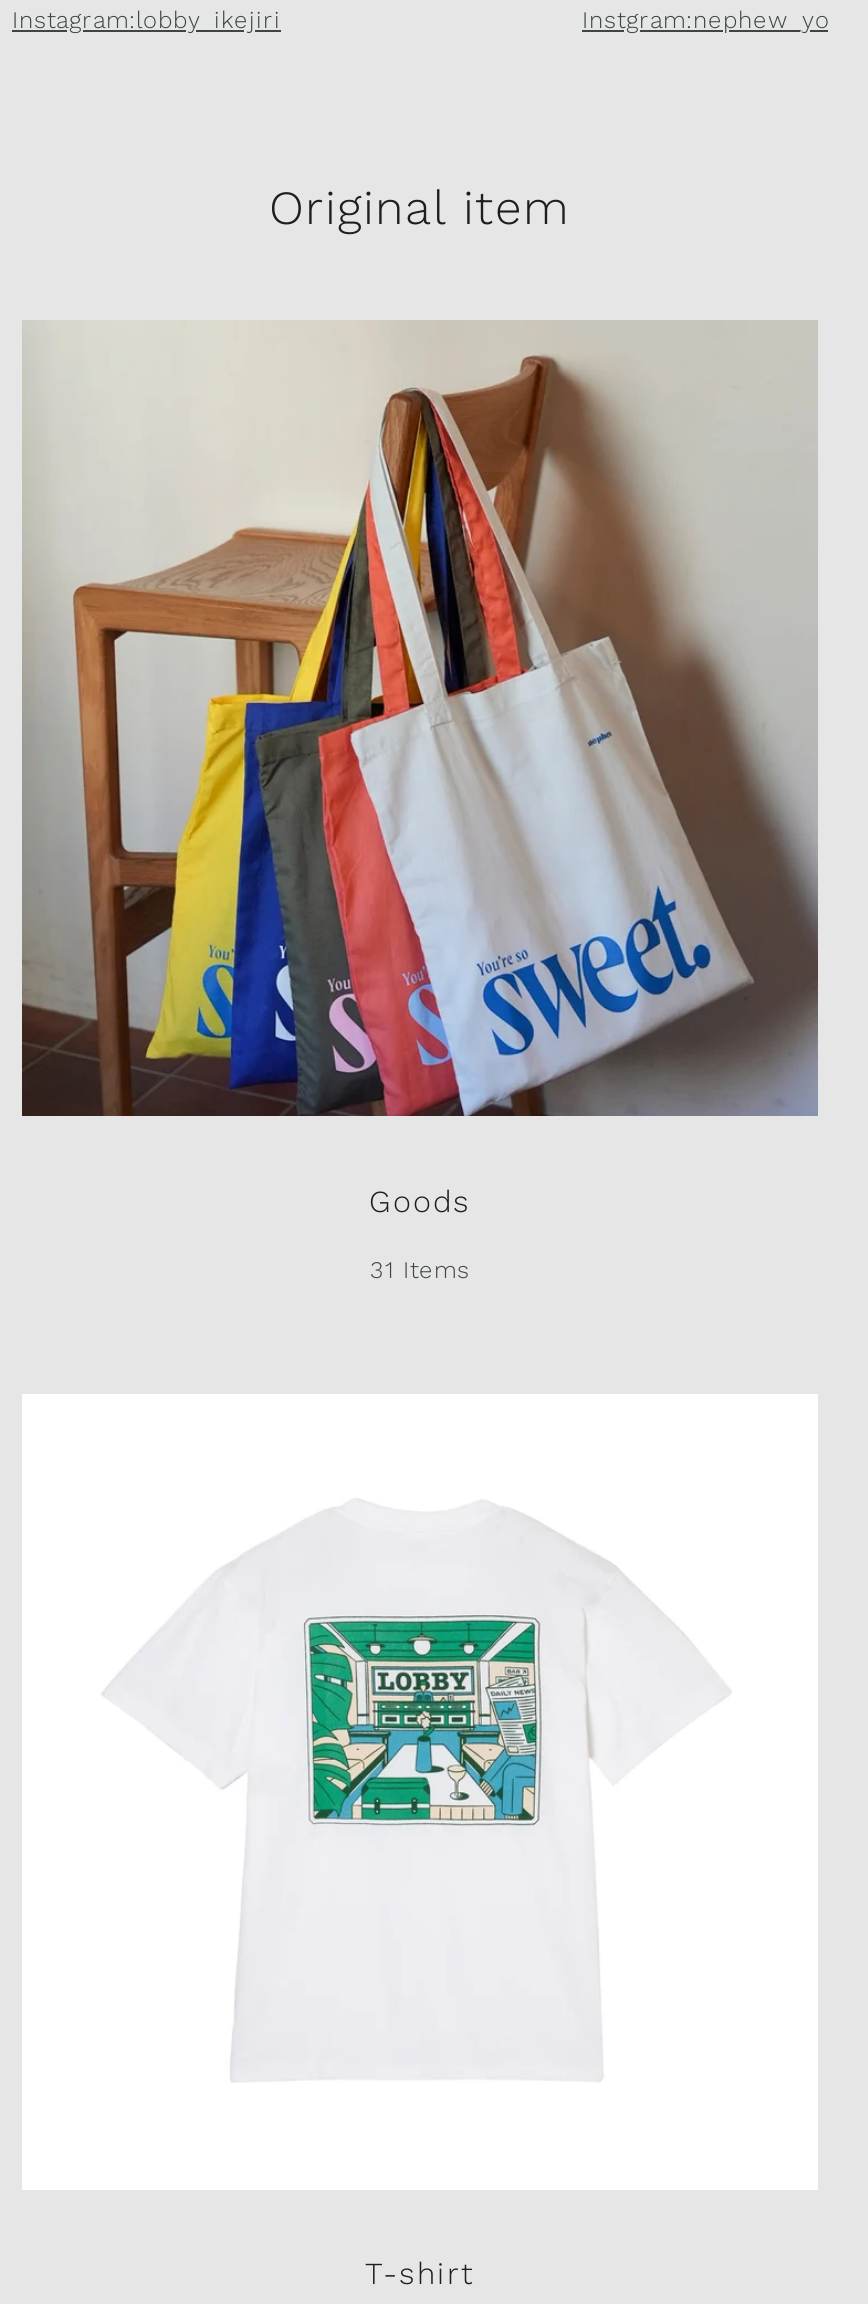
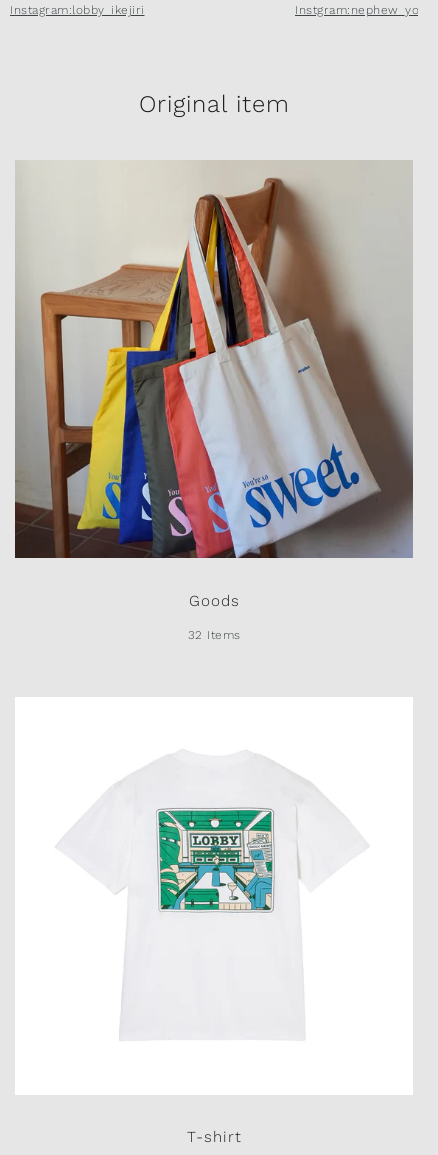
- 31 Items
+ 32 Items
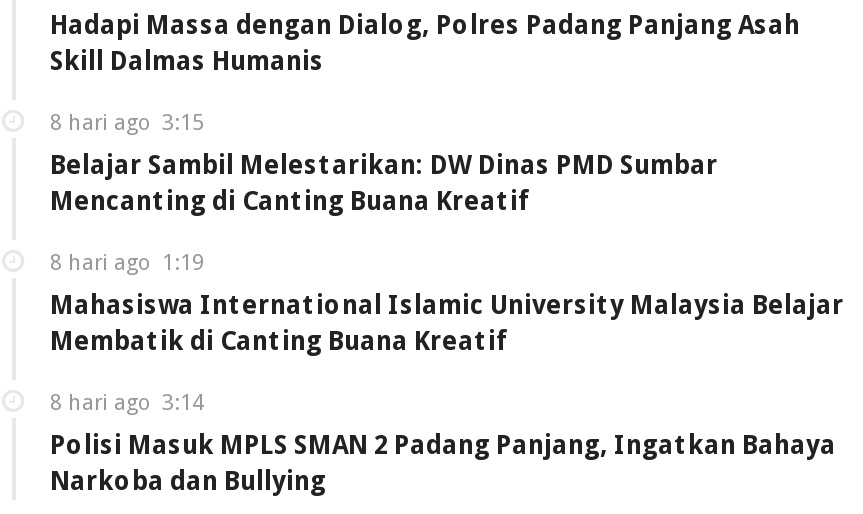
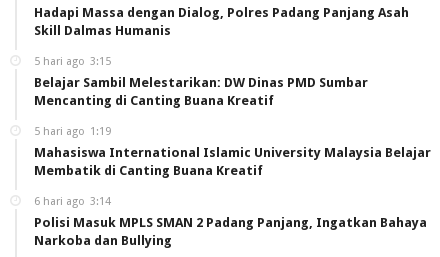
- 8 hari ago 3:15
+ 5 hari ago 3:15

- 8 hari ago 1:19
+ 5 hari ago 1:19

- 8 hari ago 3:14
+ 6 hari ago 3:14
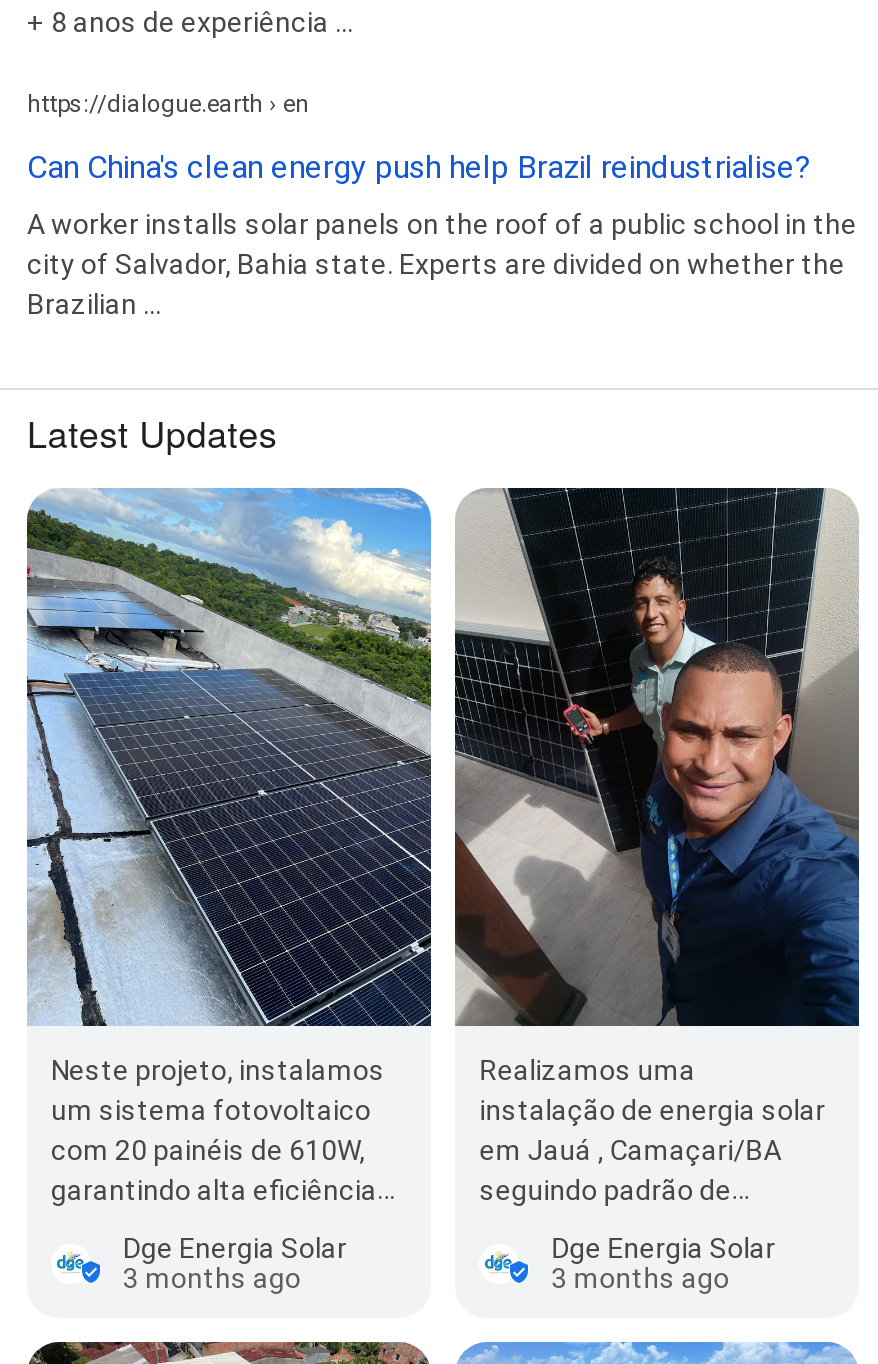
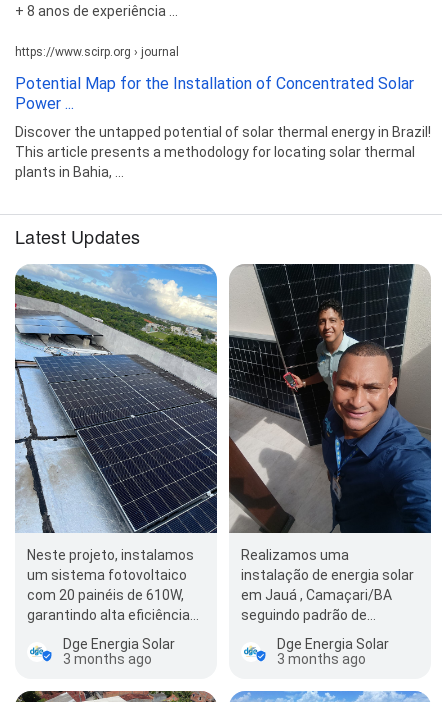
- https://dialogue.earth › en
+ https://www.scirp.org › journal

- Can China's clean energy push help Brazil reindustrialise?
+ Potential Map for the Installation of Concentrated Solar
+ Power ...

- A worker installs solar panels on the roof of a public school in the
- city of Salvador, Bahia state. Experts are divided on whether the
- Brazilian ...
+ Discover the untapped potential of solar thermal energy in Brazil!
+ This article presents a methodology for locating solar thermal
+ plants in Bahia, ...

- _Assigned task_
Copy out exactly, with no pictures, the lines of the data from the first one through the line bearing "locating solar thermal".

- _Written reply_
- 31 Items
+ 32 Items
- 8 hari ago 3:15
+ 5 hari ago 3:15

- 8 hari ago 1:19
+ 5 hari ago 1:19

- 8 hari ago 3:14
+ 6 hari ago 3:14
- https://dialogue.earth › en
+ https://www.scirp.org › journal

- Can China's clean energy push help Brazil reindustrialise?
+ Potential Map for the Installation of Concentrated Solar
+ Power ...

- A worker installs solar panels on the roof of a public school in the
- city of Salvador, Bahia state. Experts are divided on whether the
- Brazilian ...
+ Discover the untapped potential of solar thermal energy in Brazil!
+ This article presents a methodology for locating solar thermal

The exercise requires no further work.